Presentation Information
[17p-M_135-8]Enantioselective Adsorption of Metalloenzymes and Oxygen Reduction Activity at Amino Acid–Modified Au(111) Single Crystalline Electrodes
〇Sayuki Oka1, Masaru Kato2,3, Ryuto Ohashi4, Hisayoshi Matsushima4, Takahide Yamaguchi5, Aozora Sugai5, Shogo Hoshino3, Ichizo Yagi2,3 (1.RIES, Hokkaido Univ., 2.Faculty Env. Earth Sci., Hokkaido Univ., 3.Grad. School Env. Sci., Hokkaido Univ., 4.Grad. School Eng., Hokkaido Univ., 5.Grad.
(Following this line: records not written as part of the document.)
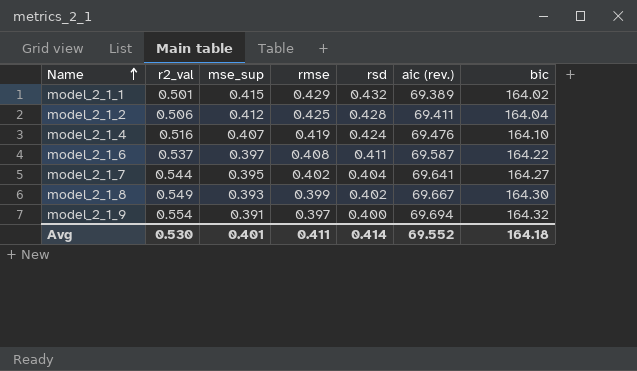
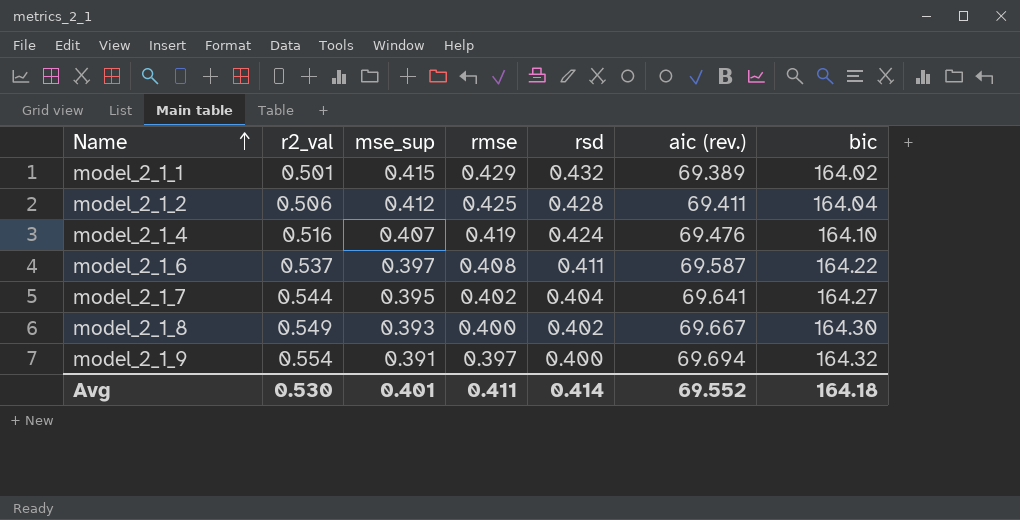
model_2_1_8 | rmse: 0.399 -> 0.400

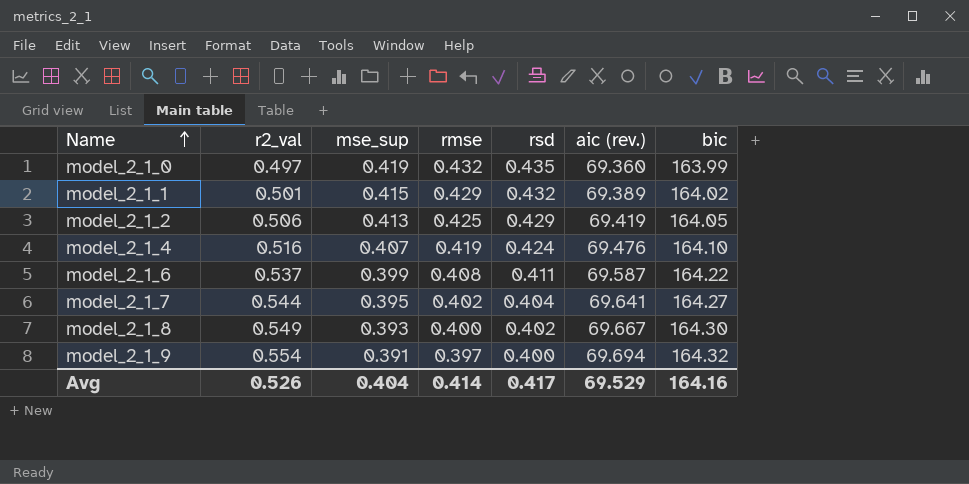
row model_2_1_0: none -> 0.497 | 0.419 | 0.432 | 0.435 | 69.360 | 163.99
model_2_1_2 | mse_sup: 0.412 -> 0.413
model_2_1_2 | rsd: 0.428 -> 0.429
model_2_1_2 | aic (rev.): 69.411 -> 69.419
model_2_1_2 | bic: 164.04 -> 164.05
model_2_1_6 | mse_sup: 0.397 -> 0.399
Avg | r2_val: 0.530 -> 0.526
Avg | mse_sup: 0.401 -> 0.404
Avg | rmse: 0.411 -> 0.414
Avg | rsd: 0.414 -> 0.417
Avg | aic (rev.): 69.552 -> 69.529
Avg | bic: 164.18 -> 164.16

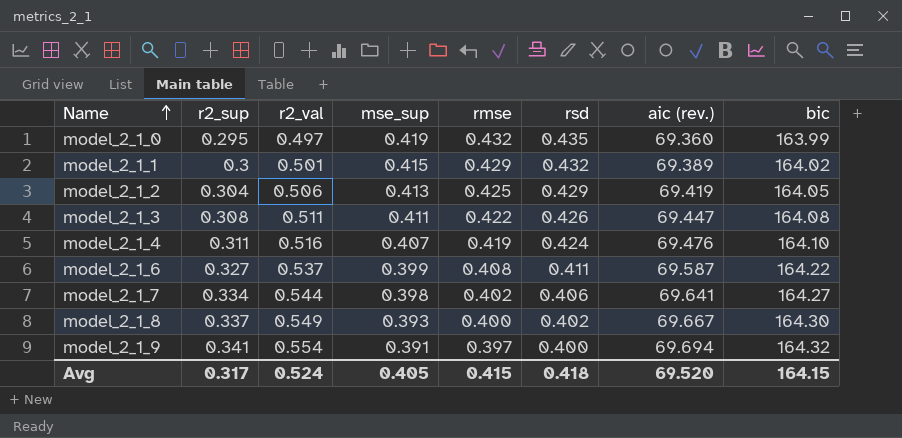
column r2_sup | position: none -> 2
row model_2_1_3: none -> 0.308 | 0.511 | 0.411 | 0.422 | 0.426 | 69.447 | 164.08
model_2_1_7 | mse_sup: 0.395 -> 0.398
model_2_1_7 | rsd: 0.404 -> 0.406
Avg | r2_val: 0.526 -> 0.524
Avg | mse_sup: 0.404 -> 0.405
Avg | rmse: 0.414 -> 0.415
Avg | rsd: 0.417 -> 0.418
Avg | aic (rev.): 69.529 -> 69.520
Avg | bic: 164.16 -> 164.15

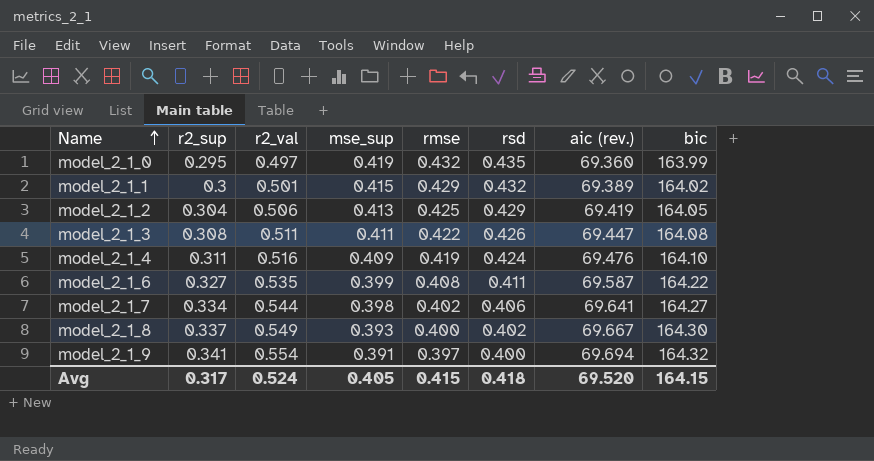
model_2_1_4 | mse_sup: 0.407 -> 0.409
model_2_1_6 | r2_val: 0.537 -> 0.535

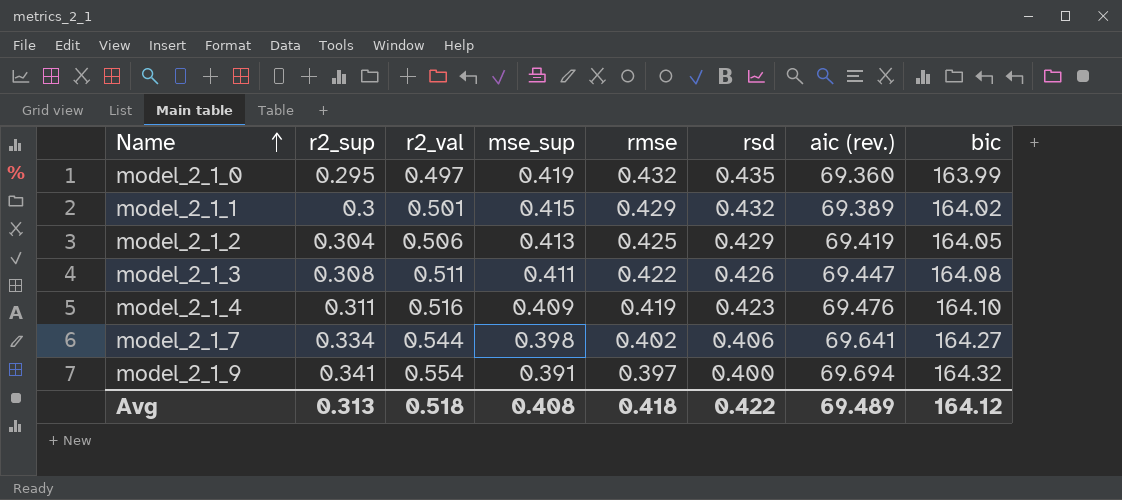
row model_2_1_6: 0.327 | 0.535 | 0.399 | 0.408 | 0.411 | 69.587 | 164.22 -> none
row model_2_1_8: 0.337 | 0.549 | 0.393 | 0.400 | 0.402 | 69.667 | 164.30 -> none
model_2_1_4 | rsd: 0.424 -> 0.423
Avg | r2_sup: 0.317 -> 0.313
Avg | r2_val: 0.524 -> 0.518
Avg | mse_sup: 0.405 -> 0.408
Avg | rmse: 0.415 -> 0.418
Avg | rsd: 0.418 -> 0.422
Avg | aic (rev.): 69.520 -> 69.489
Avg | bic: 164.15 -> 164.12

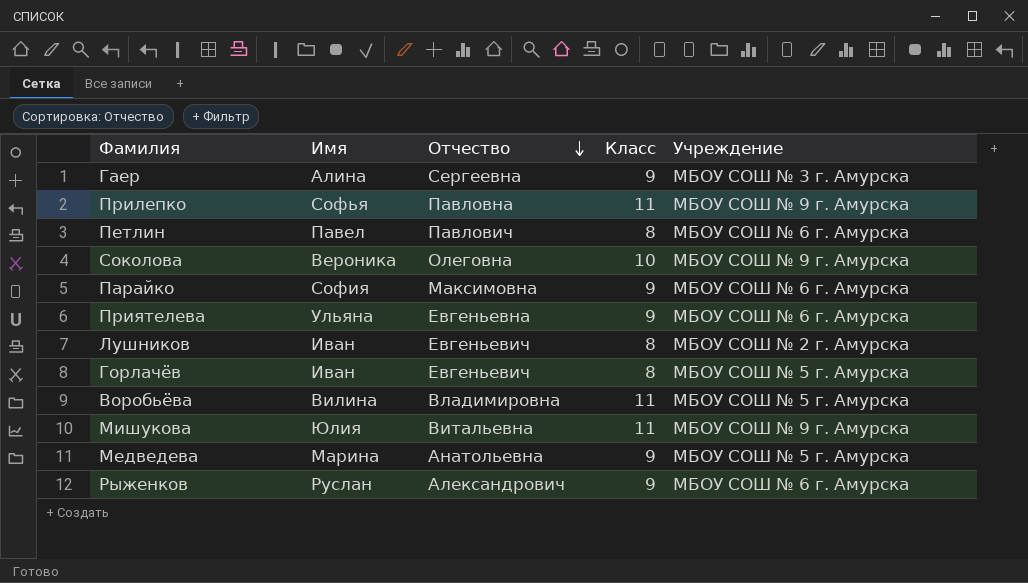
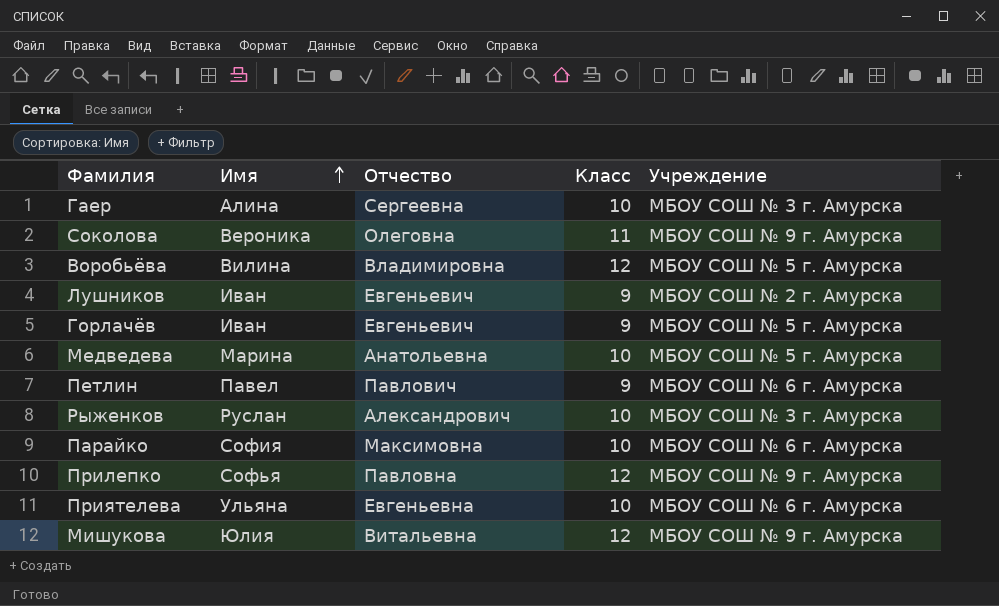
row order: Отчество descending -> Имя ascending
Гаер | Класс: 9 -> 10
Соколова | Класс: 10 -> 11
Воробьёва | Класс: 11 -> 12
Лушников | Класс: 8 -> 9
Горлачёв | Класс: 8 -> 9
Медведева | Класс: 9 -> 10
Петлин | Класс: 8 -> 9
Рыженков | Класс: 9 -> 10
Рыженков | Учреждение: МБОУ СОШ № 6 г. Амурска -> МБОУ СОШ № 3 г. Амурска
Парайко | Класс: 9 -> 10
Прилепко | Класс: 11 -> 12
Приятелева | Класс: 9 -> 10
Мишукова | Класс: 11 -> 12

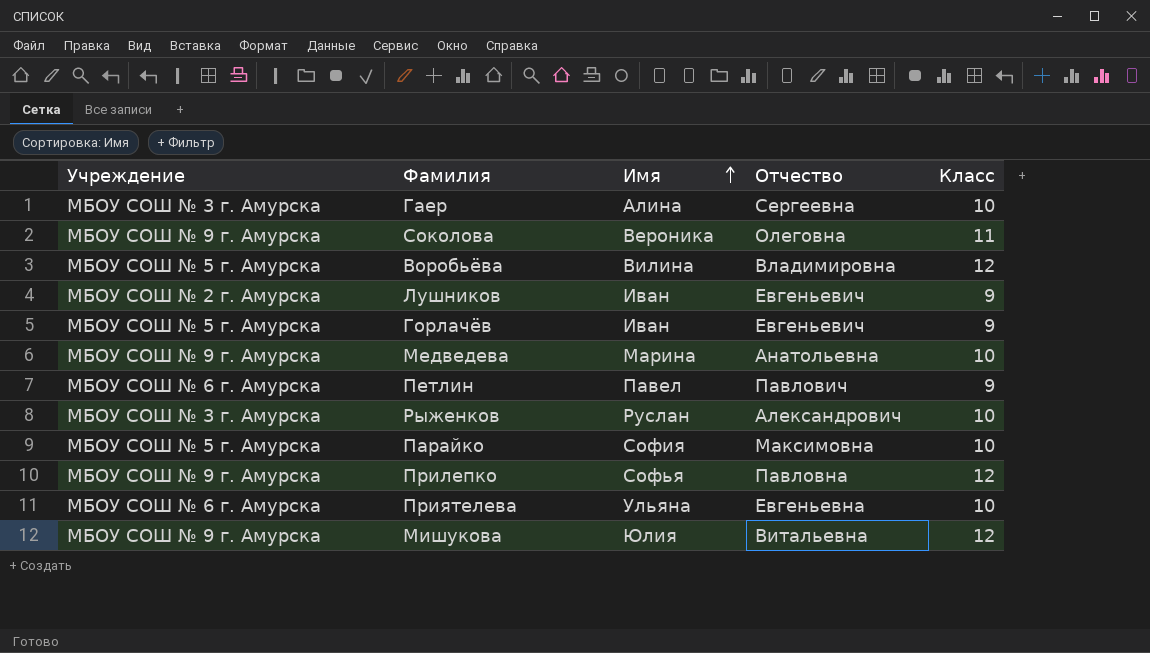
column Учреждение | position: 5 -> 1
Медведева | Учреждение: МБОУ СОШ № 5 г. Амурска -> МБОУ СОШ № 9 г. Амурска
Парайко | Учреждение: МБОУ СОШ № 6 г. Амурска -> МБОУ СОШ № 5 г. Амурска

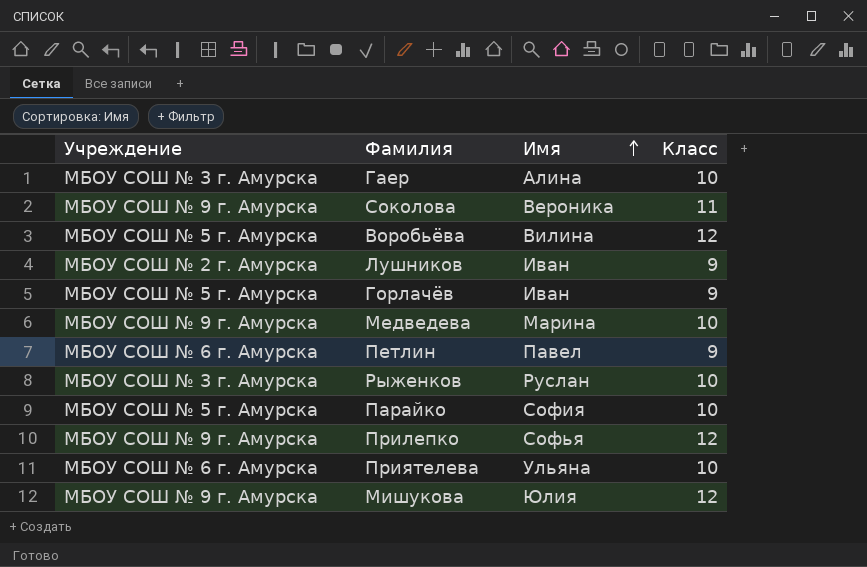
column Отчество | position: 4 -> none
School Sci., Ibaraki Univ.)
Keywords:
oxygen reduction reaction,enantioselective adsorption,metalloenzyme
A metalloenzyme laccase was immobilized on amino acid–modified Au(111) single crystalline electrodes, and the effect of enantioselective adsorption of laccase on the oxygen reduction reaction (ORR) activity was investigated. The ORR current densities were found to depend on the chirality of the modifying amino acid. In contrast, when the current densities were normalized by the immobilization density, no difference was observed, indicating that the apparent activity difference originates from the difference in the amount of enantioselective adsorption.